++++ Supplied material

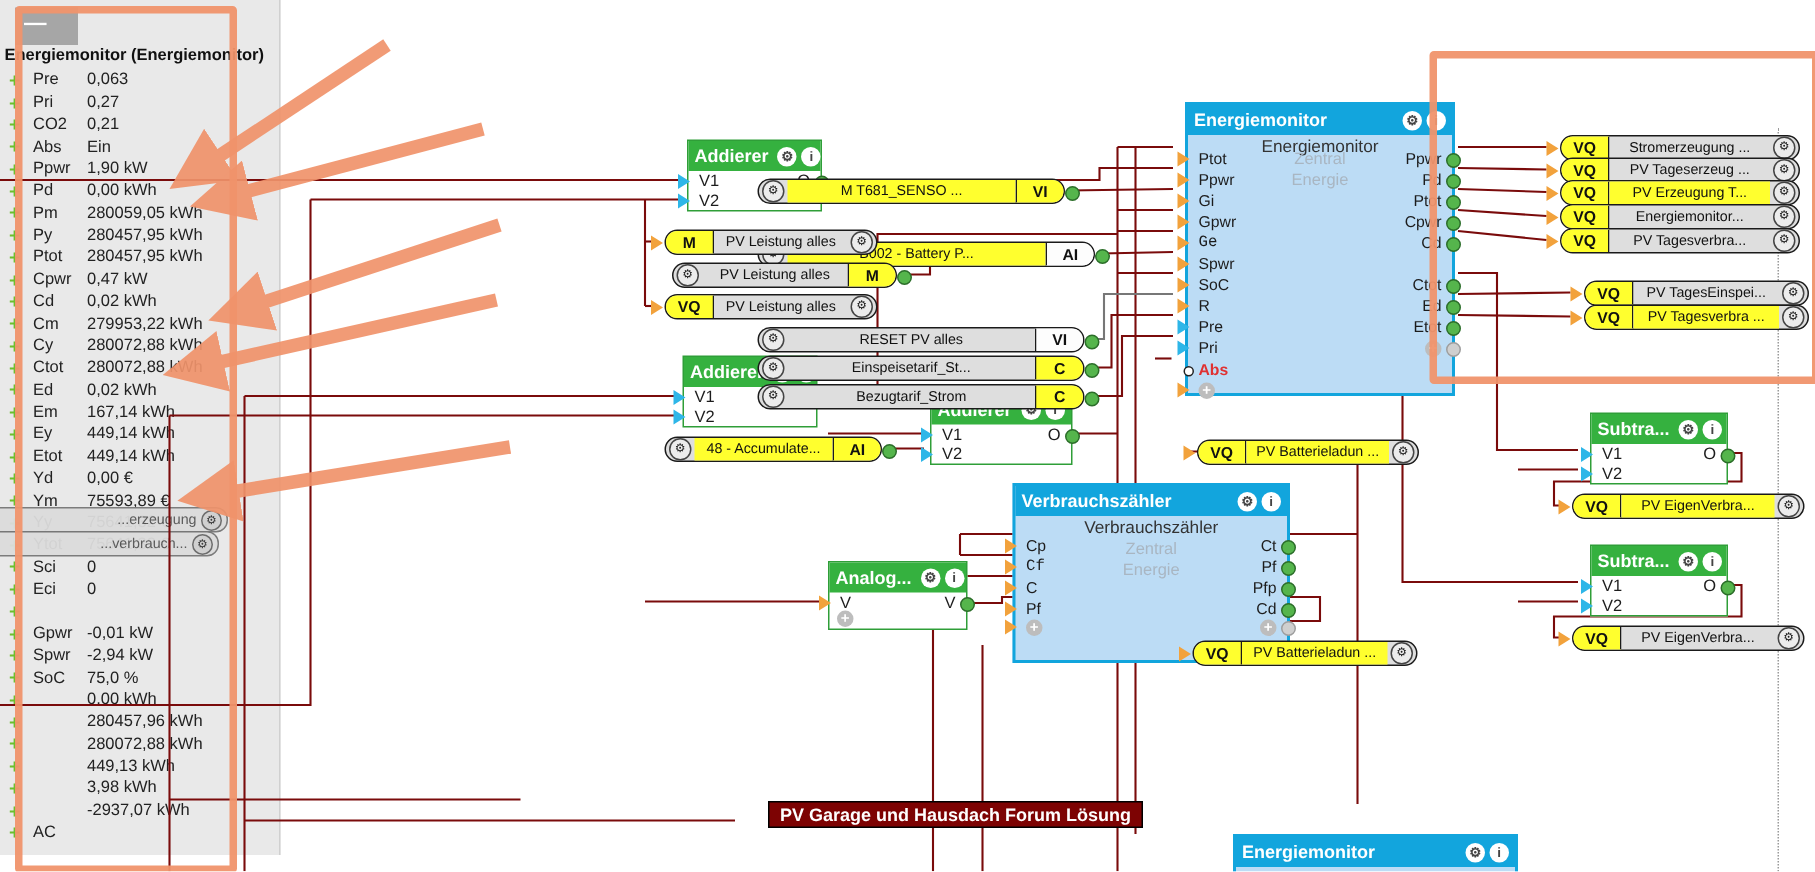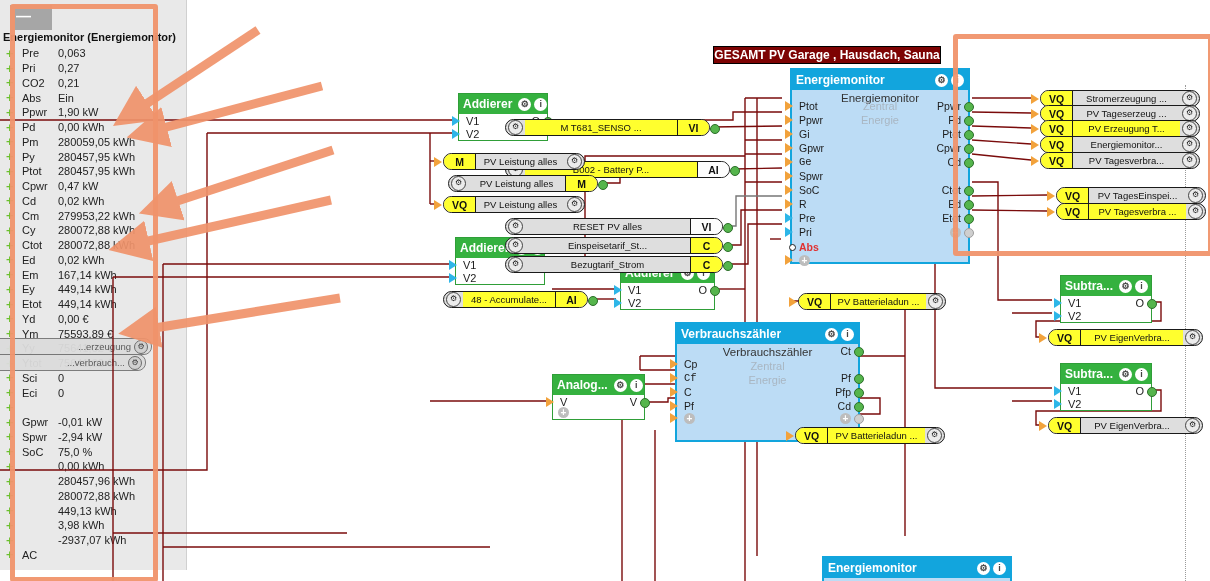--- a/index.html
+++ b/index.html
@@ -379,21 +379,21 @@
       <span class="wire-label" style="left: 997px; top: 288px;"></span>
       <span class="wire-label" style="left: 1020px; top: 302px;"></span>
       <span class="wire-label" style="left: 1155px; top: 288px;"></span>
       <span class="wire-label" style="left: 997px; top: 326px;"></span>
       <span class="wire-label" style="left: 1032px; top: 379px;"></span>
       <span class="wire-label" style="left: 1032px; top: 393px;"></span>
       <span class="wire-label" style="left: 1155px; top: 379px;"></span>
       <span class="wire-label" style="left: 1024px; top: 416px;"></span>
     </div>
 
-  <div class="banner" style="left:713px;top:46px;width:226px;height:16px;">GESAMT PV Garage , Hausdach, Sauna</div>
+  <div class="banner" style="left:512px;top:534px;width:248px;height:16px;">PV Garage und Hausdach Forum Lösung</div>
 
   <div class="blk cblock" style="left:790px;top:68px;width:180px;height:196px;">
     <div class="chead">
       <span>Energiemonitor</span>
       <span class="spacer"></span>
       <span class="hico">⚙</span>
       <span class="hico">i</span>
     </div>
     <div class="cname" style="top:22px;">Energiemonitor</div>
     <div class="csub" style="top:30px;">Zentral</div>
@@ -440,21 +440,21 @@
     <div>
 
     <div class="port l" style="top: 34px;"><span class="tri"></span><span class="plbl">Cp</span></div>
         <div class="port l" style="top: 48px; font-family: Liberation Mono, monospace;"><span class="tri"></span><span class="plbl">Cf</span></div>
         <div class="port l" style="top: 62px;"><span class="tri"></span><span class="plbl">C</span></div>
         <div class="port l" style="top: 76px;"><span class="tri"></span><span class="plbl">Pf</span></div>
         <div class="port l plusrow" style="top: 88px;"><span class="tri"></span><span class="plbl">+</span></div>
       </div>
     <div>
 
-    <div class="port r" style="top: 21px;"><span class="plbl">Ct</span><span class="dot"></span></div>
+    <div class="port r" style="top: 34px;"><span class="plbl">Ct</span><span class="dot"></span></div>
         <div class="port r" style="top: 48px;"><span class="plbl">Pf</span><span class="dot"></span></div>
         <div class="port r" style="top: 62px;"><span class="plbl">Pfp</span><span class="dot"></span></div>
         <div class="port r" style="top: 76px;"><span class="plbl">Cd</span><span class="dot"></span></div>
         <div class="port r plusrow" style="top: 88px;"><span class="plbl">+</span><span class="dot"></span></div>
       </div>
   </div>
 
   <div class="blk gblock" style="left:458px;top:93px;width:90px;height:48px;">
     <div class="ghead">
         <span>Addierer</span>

++++++++
++++ Supplied material

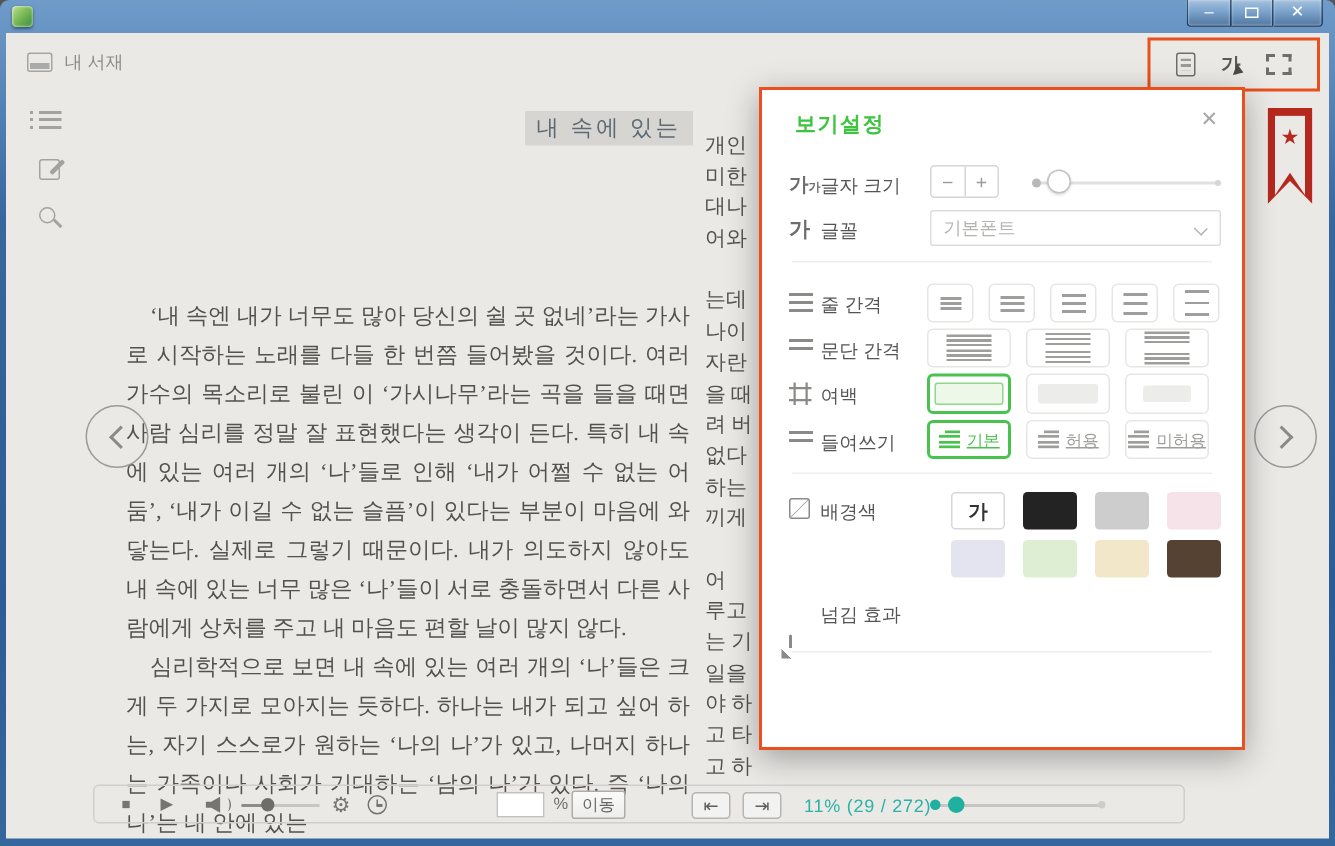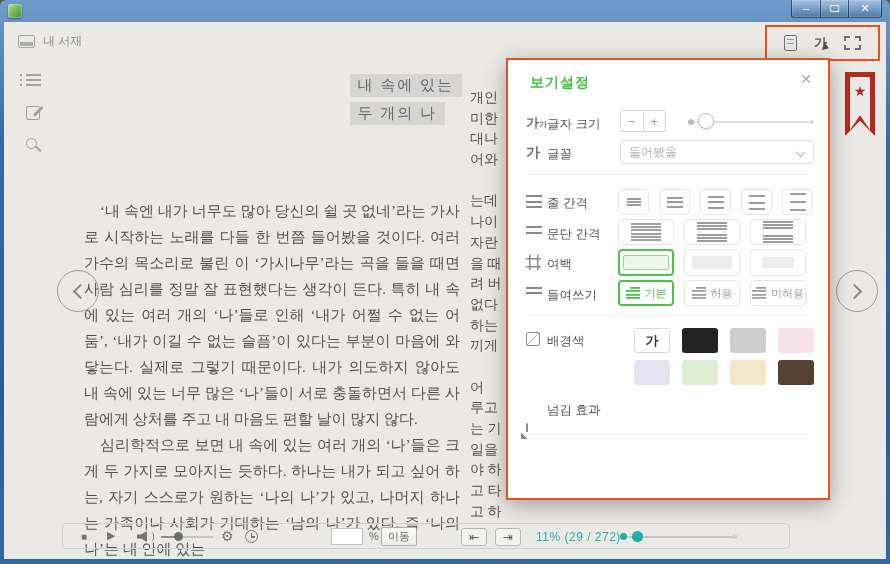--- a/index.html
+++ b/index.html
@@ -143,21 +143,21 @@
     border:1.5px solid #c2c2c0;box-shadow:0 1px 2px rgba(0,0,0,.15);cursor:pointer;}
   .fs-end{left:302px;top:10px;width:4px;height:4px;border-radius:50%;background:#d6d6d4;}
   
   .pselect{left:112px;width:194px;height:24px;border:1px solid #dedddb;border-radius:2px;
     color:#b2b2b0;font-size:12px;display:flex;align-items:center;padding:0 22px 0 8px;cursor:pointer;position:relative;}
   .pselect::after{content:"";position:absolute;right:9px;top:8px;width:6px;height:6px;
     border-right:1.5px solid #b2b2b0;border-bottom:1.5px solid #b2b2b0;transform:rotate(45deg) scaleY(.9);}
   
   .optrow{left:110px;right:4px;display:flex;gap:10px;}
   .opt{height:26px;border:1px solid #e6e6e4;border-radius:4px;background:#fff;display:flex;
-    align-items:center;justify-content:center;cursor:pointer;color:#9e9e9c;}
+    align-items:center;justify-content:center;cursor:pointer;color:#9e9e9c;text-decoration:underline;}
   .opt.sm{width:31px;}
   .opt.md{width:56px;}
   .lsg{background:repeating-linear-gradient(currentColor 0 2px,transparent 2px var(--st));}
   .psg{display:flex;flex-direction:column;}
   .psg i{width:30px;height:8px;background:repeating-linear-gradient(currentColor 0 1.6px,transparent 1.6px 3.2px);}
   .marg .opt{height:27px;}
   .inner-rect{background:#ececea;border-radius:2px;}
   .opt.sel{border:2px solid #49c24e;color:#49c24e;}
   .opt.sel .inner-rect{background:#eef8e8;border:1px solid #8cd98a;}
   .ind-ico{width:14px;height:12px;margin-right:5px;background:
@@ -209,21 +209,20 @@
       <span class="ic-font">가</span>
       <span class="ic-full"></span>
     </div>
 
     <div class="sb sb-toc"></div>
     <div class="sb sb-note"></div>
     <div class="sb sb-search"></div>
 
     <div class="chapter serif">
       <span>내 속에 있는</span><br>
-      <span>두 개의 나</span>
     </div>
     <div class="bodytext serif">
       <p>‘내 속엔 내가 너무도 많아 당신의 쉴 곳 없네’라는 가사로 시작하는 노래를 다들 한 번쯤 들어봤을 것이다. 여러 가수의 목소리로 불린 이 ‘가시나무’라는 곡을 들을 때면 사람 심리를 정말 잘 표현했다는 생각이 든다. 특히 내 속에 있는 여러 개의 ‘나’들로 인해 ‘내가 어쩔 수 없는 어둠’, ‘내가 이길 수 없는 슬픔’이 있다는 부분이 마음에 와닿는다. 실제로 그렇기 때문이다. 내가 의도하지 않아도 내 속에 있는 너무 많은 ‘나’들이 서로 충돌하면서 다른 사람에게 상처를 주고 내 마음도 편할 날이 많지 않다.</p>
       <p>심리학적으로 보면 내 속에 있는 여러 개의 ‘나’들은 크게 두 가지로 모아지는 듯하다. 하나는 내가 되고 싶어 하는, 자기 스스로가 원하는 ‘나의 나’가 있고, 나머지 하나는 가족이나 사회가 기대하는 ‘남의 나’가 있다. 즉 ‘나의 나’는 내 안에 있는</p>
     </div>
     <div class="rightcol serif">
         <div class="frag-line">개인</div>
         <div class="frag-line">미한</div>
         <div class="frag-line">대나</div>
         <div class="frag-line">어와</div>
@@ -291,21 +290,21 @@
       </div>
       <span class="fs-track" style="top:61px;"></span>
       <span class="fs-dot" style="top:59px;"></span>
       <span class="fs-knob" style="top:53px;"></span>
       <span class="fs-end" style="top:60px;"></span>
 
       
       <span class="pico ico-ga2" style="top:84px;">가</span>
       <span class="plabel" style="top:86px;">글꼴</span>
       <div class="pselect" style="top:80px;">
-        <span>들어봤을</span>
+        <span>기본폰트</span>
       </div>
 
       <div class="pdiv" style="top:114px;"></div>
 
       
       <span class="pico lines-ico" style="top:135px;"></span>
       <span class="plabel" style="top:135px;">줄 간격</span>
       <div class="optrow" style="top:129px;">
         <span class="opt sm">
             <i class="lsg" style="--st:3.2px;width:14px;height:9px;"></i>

++++++++
++++ Supplied material

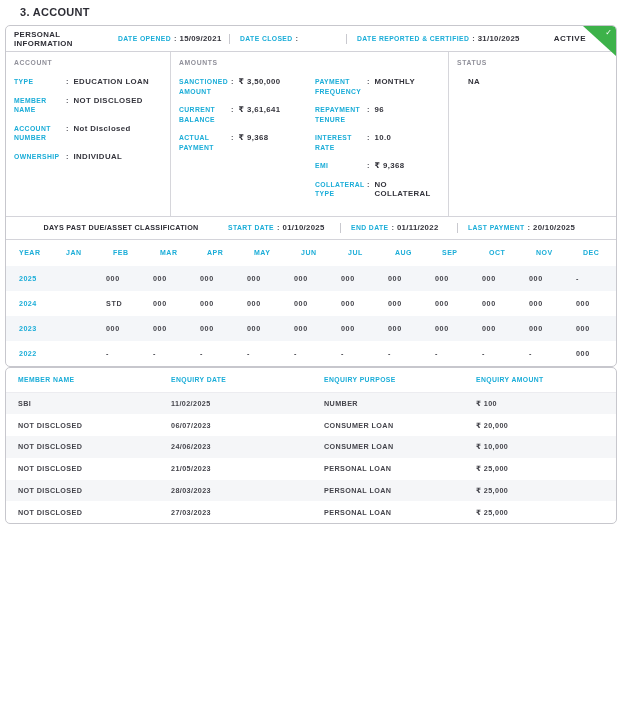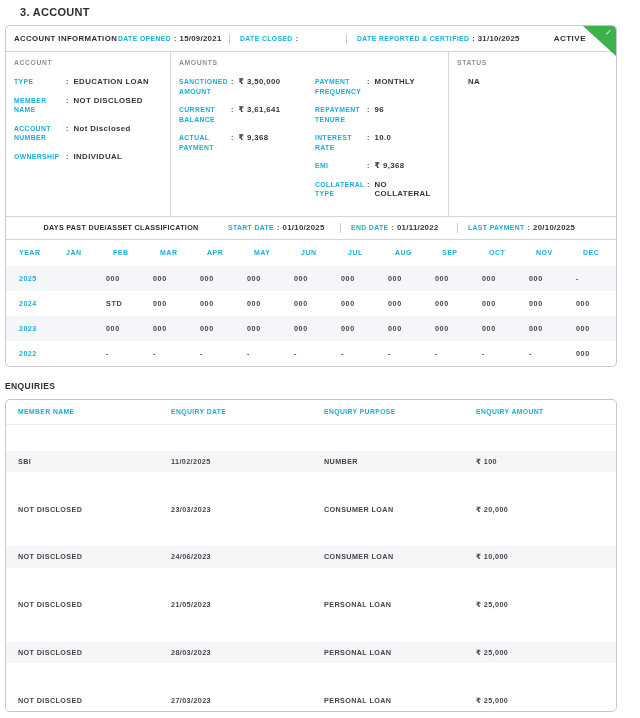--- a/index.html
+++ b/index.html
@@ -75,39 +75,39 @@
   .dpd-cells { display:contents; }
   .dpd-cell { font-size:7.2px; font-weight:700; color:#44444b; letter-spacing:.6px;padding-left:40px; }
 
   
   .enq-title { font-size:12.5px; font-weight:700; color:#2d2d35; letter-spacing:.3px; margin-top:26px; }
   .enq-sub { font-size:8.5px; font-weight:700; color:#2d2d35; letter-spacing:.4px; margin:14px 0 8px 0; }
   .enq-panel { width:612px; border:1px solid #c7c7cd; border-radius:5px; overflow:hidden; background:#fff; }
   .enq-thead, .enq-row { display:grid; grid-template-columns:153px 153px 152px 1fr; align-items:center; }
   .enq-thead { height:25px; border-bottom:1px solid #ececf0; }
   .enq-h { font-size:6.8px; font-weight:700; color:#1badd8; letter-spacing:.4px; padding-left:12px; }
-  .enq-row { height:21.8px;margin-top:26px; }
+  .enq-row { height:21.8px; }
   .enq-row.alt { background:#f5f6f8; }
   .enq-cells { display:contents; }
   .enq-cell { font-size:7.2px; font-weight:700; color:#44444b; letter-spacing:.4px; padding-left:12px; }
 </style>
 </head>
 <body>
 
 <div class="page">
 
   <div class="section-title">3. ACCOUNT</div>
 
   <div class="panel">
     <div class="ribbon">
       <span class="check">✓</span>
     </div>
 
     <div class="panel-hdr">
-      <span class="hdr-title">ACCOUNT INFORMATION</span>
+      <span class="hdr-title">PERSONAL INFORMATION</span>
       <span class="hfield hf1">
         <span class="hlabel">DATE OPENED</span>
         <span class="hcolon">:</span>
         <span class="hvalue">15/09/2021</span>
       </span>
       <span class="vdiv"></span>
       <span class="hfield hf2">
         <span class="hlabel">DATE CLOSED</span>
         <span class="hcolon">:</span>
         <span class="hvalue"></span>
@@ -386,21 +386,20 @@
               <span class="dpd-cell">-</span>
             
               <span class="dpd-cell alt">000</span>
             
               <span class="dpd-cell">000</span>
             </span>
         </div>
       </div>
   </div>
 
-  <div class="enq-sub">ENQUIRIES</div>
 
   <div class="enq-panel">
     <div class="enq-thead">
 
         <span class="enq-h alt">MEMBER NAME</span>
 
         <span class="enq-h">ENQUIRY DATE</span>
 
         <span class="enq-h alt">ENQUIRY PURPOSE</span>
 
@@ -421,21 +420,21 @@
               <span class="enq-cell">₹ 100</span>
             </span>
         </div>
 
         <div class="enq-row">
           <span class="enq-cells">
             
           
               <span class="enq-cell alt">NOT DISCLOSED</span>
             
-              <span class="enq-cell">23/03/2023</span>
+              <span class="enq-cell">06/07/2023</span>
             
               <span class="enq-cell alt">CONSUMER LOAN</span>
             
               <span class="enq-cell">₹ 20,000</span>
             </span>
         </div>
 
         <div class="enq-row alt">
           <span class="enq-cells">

++++++++

**Task instructions:** Tell how many lines of the listing above contain "cursor", giving the number alone.

**Solution to this problem:** 4